→ **THE TASK**
Images don't belong in the copy. Output the rest of the data exactly.

→ **EXTRACTED RECORDS**
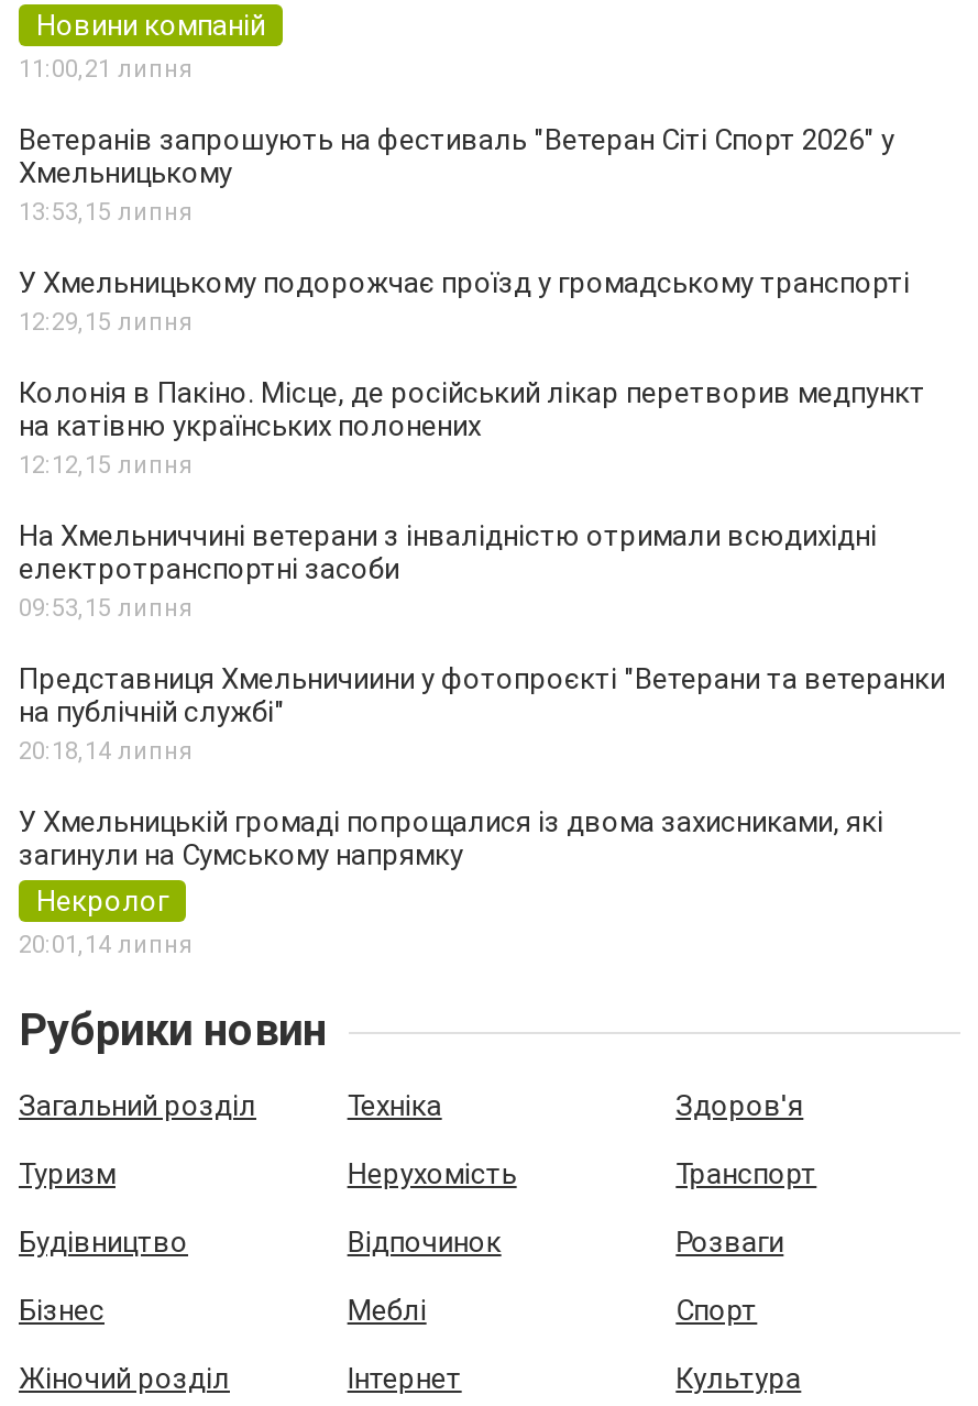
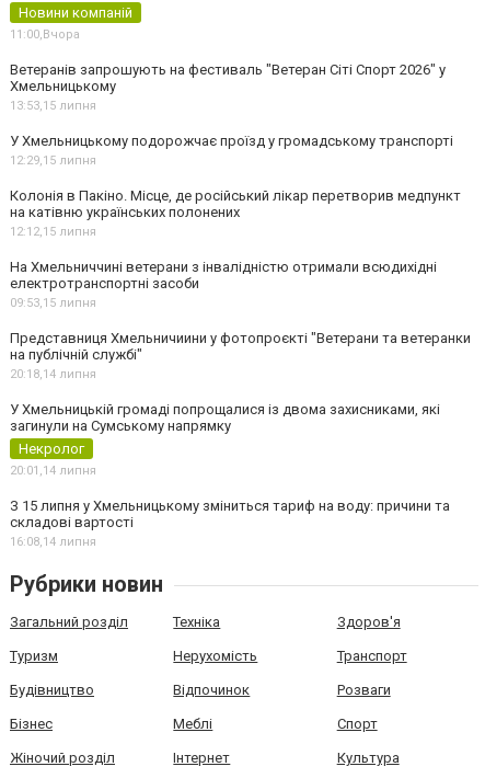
[19,55,193,84] 11:00,21 липня -> [10,28,80,42] 11:00,Вчора
none -> [10,498,450,549] З 15 липня у Хмельницькому зміниться тариф на воду: причини та | складові вартості | 16:08,14 липня

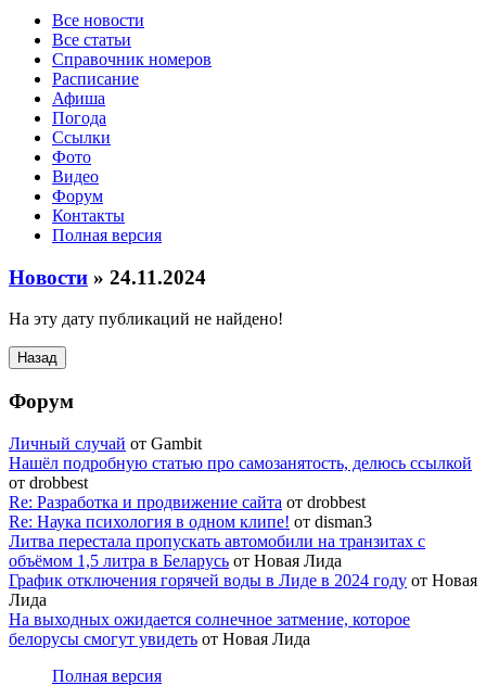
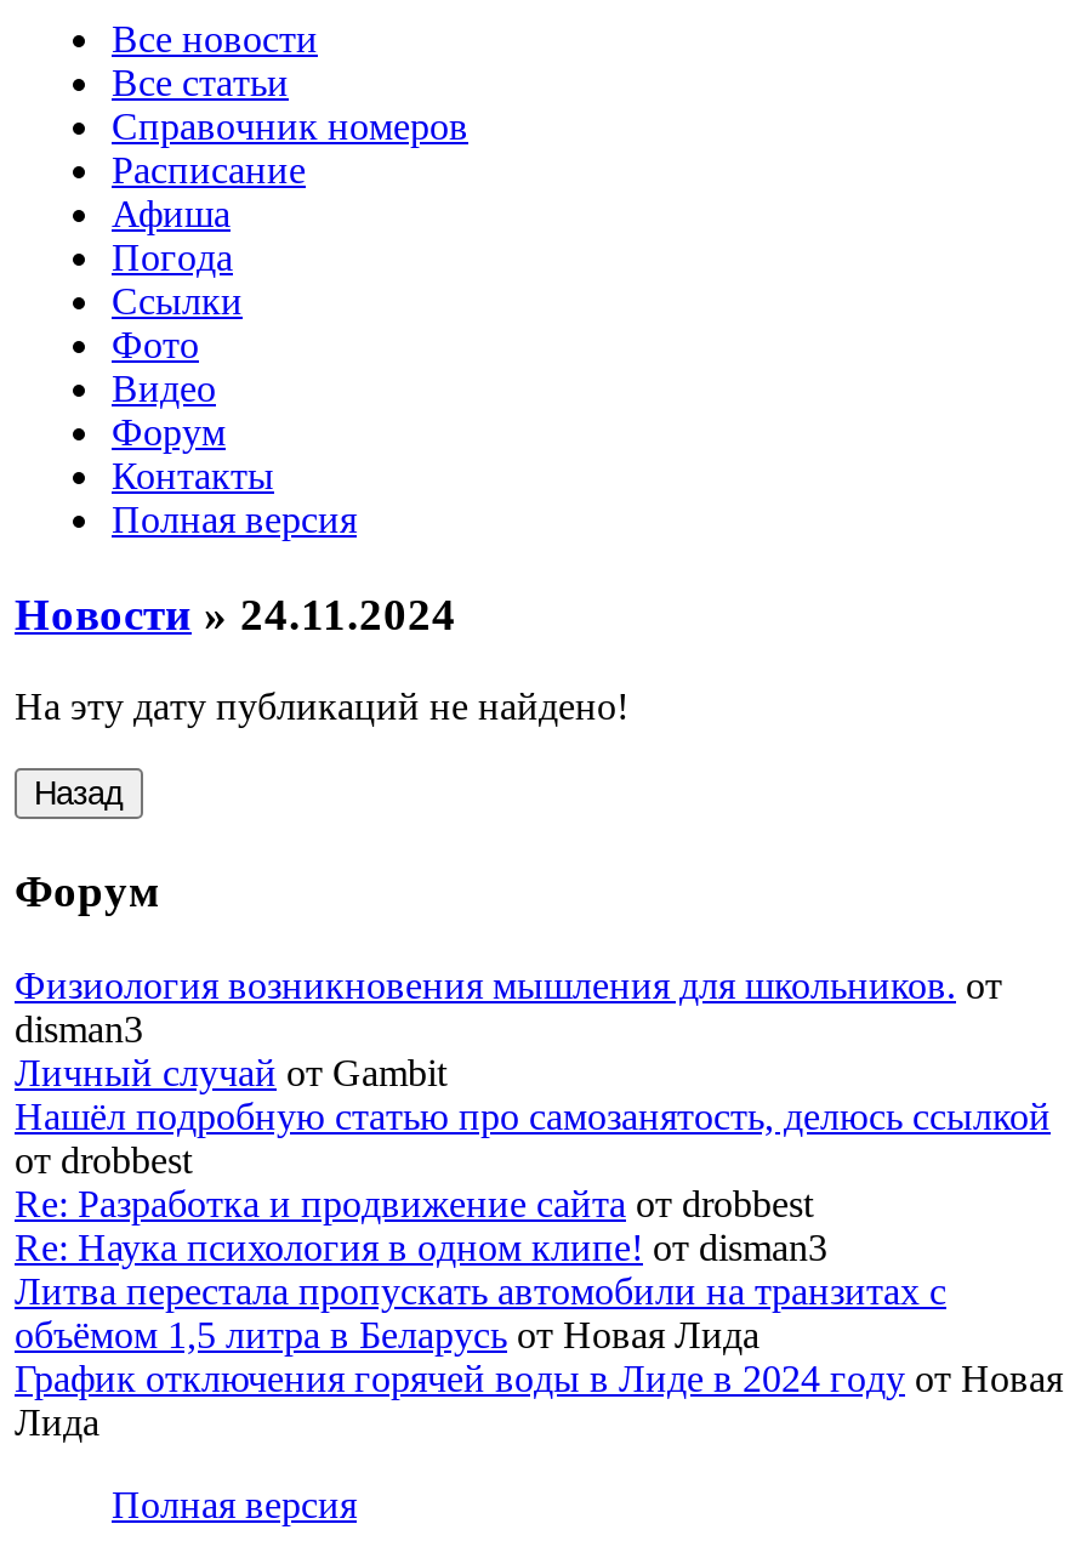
none -> [15,964,1002,1049] Физиология возникновения мышления для школьников. от | disman3
moved [9,434,477,609] -> [15,1052,1063,1442]: Личный случай от Gambit | Нашёл подробную статью про самозанятость, делюсь ссылкой | от drobbest | Литва перестала пропускать автомобили на транзитах с | объёмом 1,5 литра в Беларусь от Новая Лида | График отключения горячей воды в Лиде в 2024 году от Новая | Лида
[9,610,410,648] На выходных ожидается солнечное затмение, которое | белорусы смогут увидеть от Новая Лида -> none

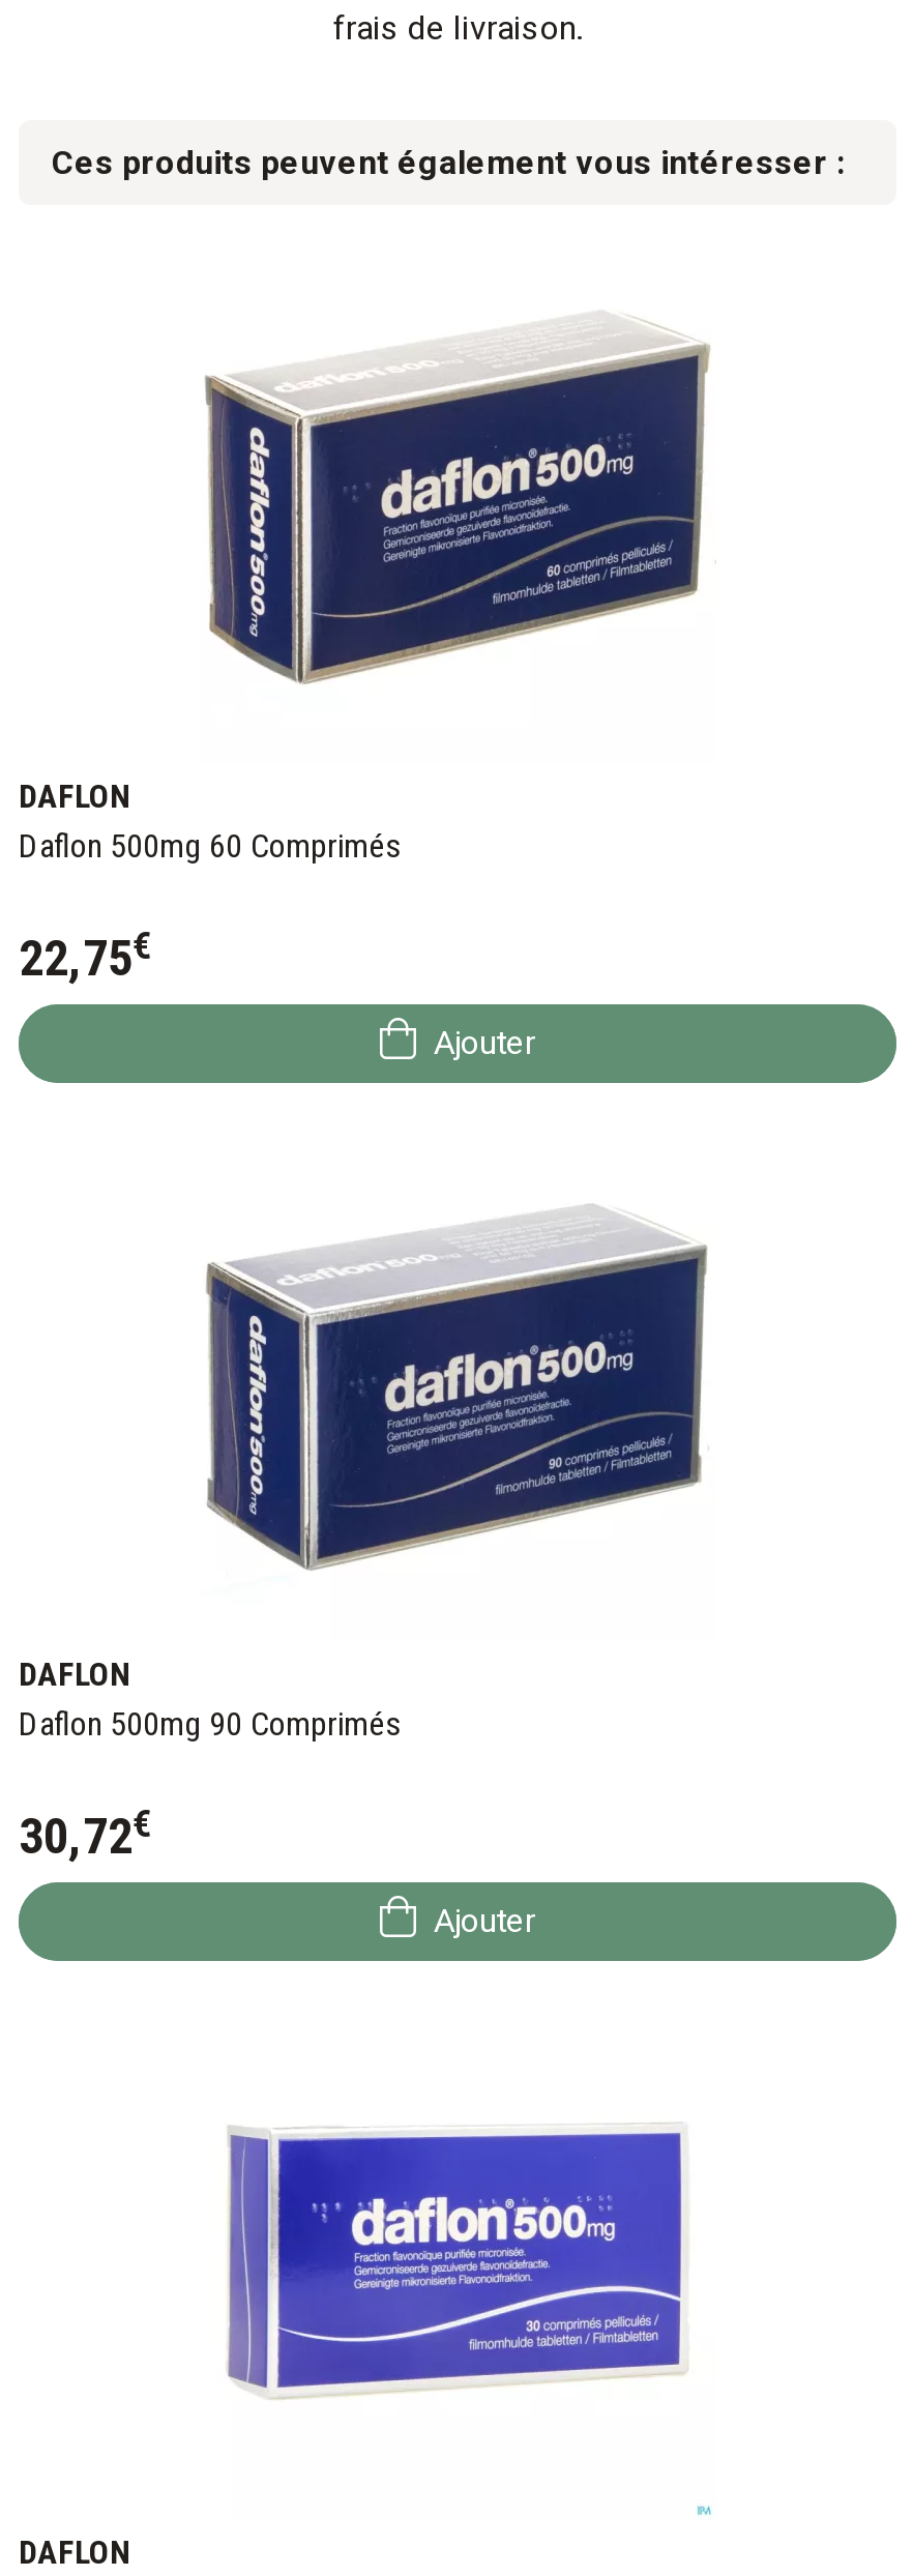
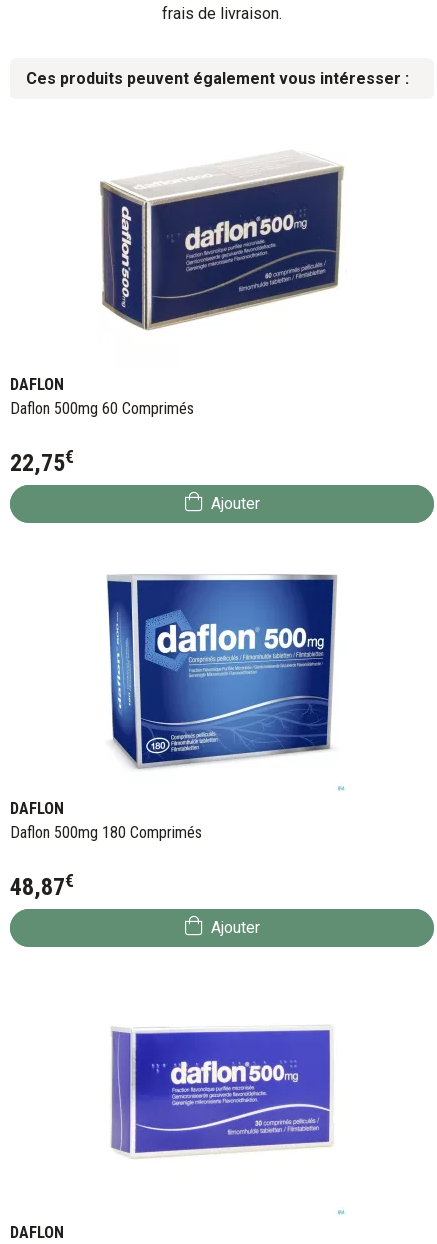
[205,1191,708,1592] [image] -> [101,574,342,770] [image]
[19,1703,400,1743] Daflon 500mg 90 Comprimés -> [10,822,202,842] Daflon 500mg 180 Comprimés
[19,1802,151,1865] 30,72€ -> [10,870,74,900] 48,87€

→ **ANSWER AREA**
[19,55,193,84] 11:00,21 липня -> [10,28,80,42] 11:00,Вчора
none -> [10,498,450,549] З 15 липня у Хмельницькому зміниться тариф на воду: причини та | складові вартості | 16:08,14 липня

none -> [15,964,1002,1049] Физиология возникновения мышления для школьников. от | disman3
moved [9,434,477,609] -> [15,1052,1063,1442]: Личный случай от Gambit | Нашёл подробную статью про самозанятость, делюсь ссылкой | от drobbest | Литва перестала пропускать автомобили на транзитах с | объёмом 1,5 литра в Беларусь от Новая Лида | График отключения горячей воды в Лиде в 2024 году от Новая | Лида
[9,610,410,648] На выходных ожидается солнечное затмение, которое | белорусы смогут увидеть от Новая Лида -> none

[205,1191,708,1592] [image] -> [101,574,342,770] [image]
[19,1703,400,1743] Daflon 500mg 90 Comprimés -> [10,822,202,842] Daflon 500mg 180 Comprimés
[19,1802,151,1865] 30,72€ -> [10,870,74,900] 48,87€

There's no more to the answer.